DESCRIPTION OF THE TASK - In the entries below, find the line containing "(188, 548) none -> [160,574,195,585] Base" and the line containing "[123,102,500,134] Introduction and". Copy those two lines and everything between them exactly, without the pictures.

DATA SUPPLIED -
((

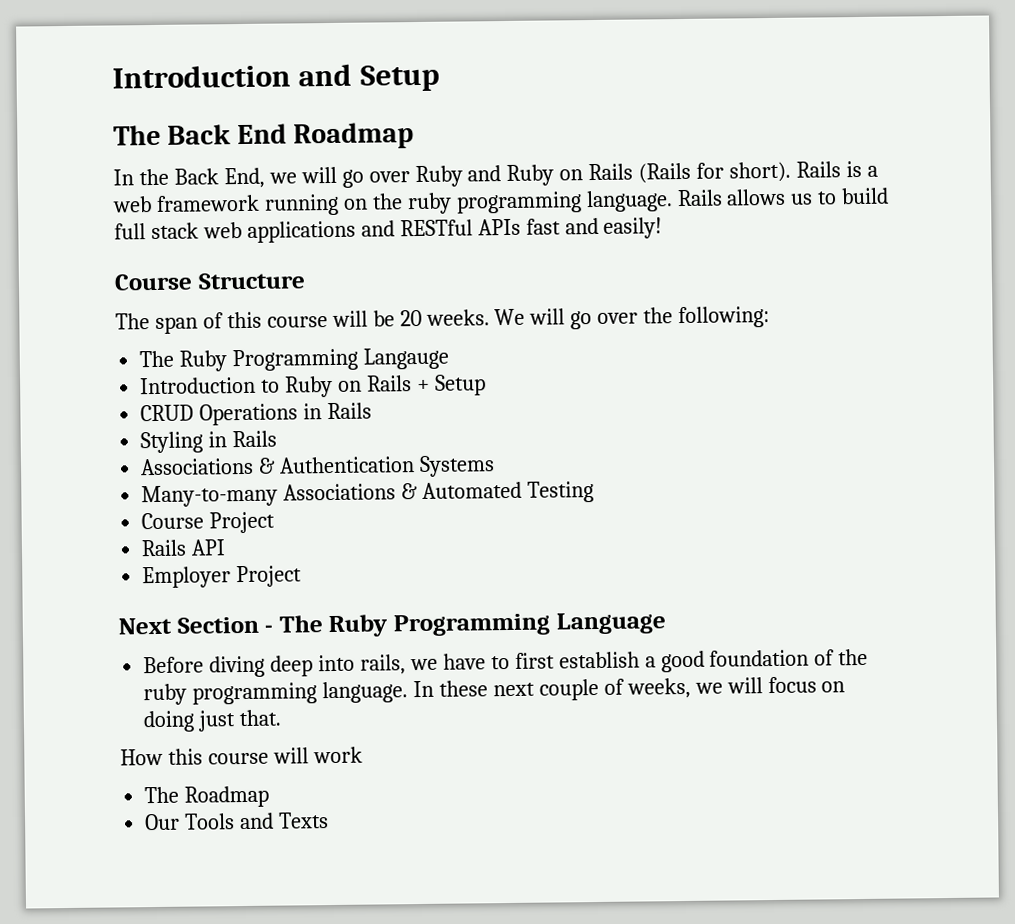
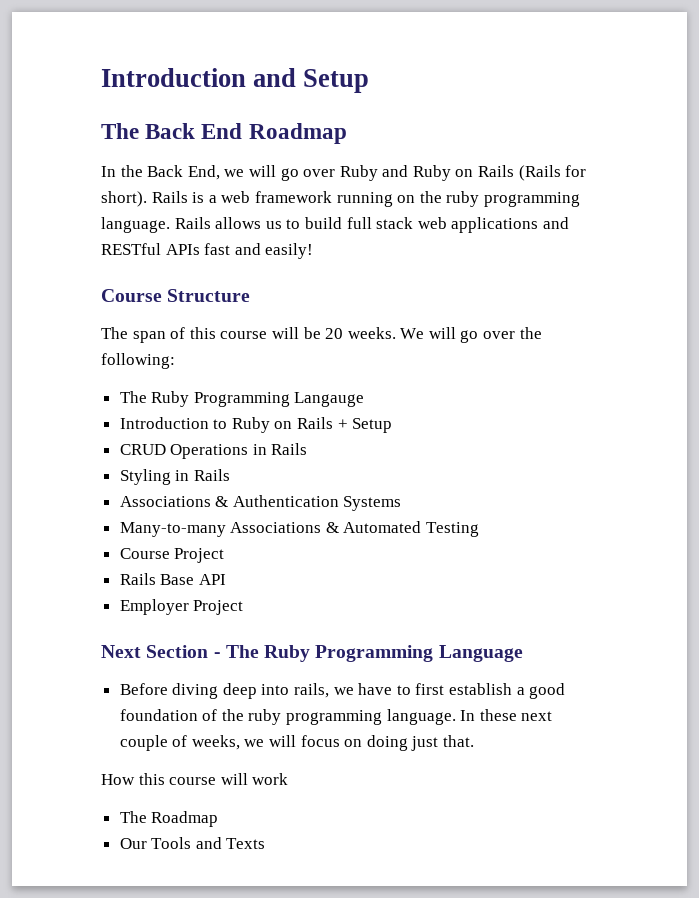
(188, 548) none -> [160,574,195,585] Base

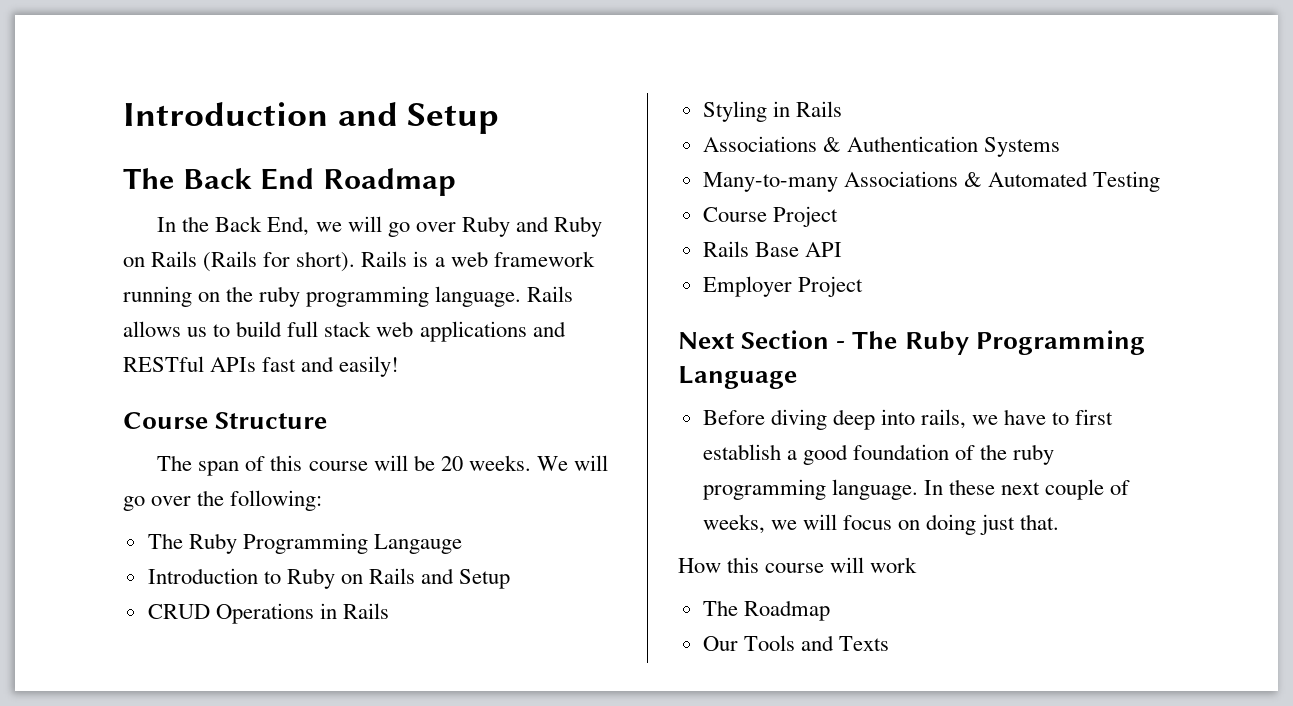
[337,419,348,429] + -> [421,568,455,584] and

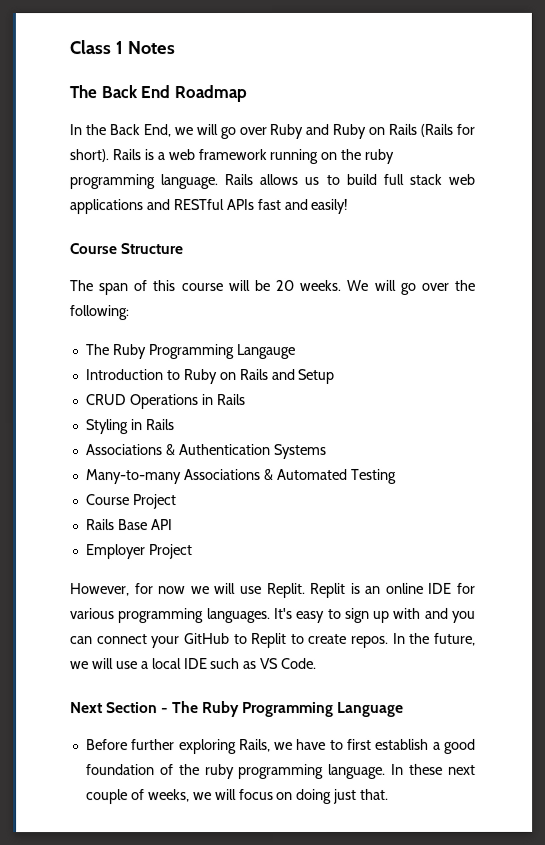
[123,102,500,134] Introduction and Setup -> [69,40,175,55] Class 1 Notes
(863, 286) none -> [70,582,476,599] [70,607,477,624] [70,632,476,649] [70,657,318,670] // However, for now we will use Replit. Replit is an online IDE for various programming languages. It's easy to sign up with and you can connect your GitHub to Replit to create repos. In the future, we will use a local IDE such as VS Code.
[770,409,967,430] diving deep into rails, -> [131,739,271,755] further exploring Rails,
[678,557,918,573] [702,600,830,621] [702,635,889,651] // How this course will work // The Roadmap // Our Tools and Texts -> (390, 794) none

))
((

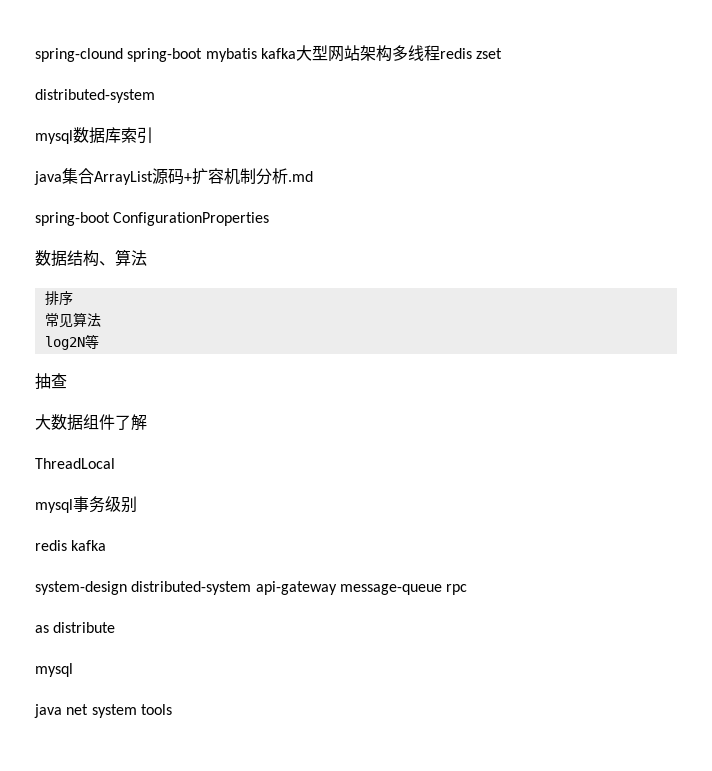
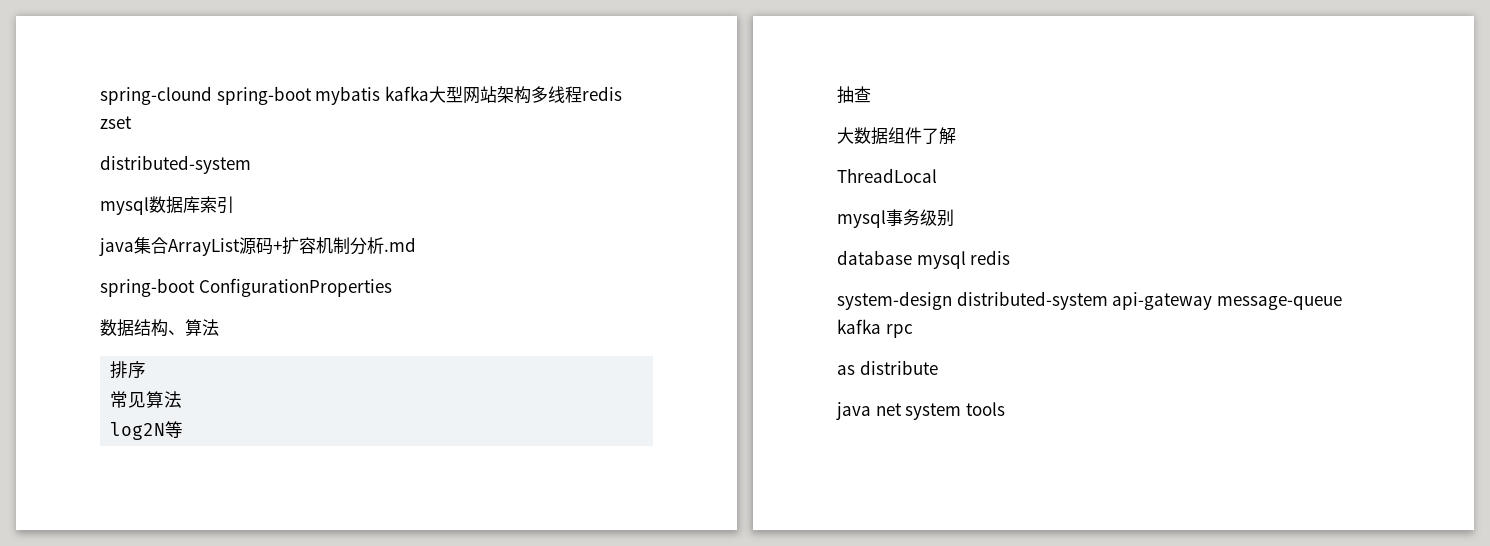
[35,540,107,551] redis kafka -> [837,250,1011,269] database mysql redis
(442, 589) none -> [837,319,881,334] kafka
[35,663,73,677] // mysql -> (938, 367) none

))

EXERCISE ANSWER -
(188, 548) none -> [160,574,195,585] Base

[337,419,348,429] + -> [421,568,455,584] and

[123,102,500,134] Introduction and Setup -> [69,40,175,55] Class 1 Notes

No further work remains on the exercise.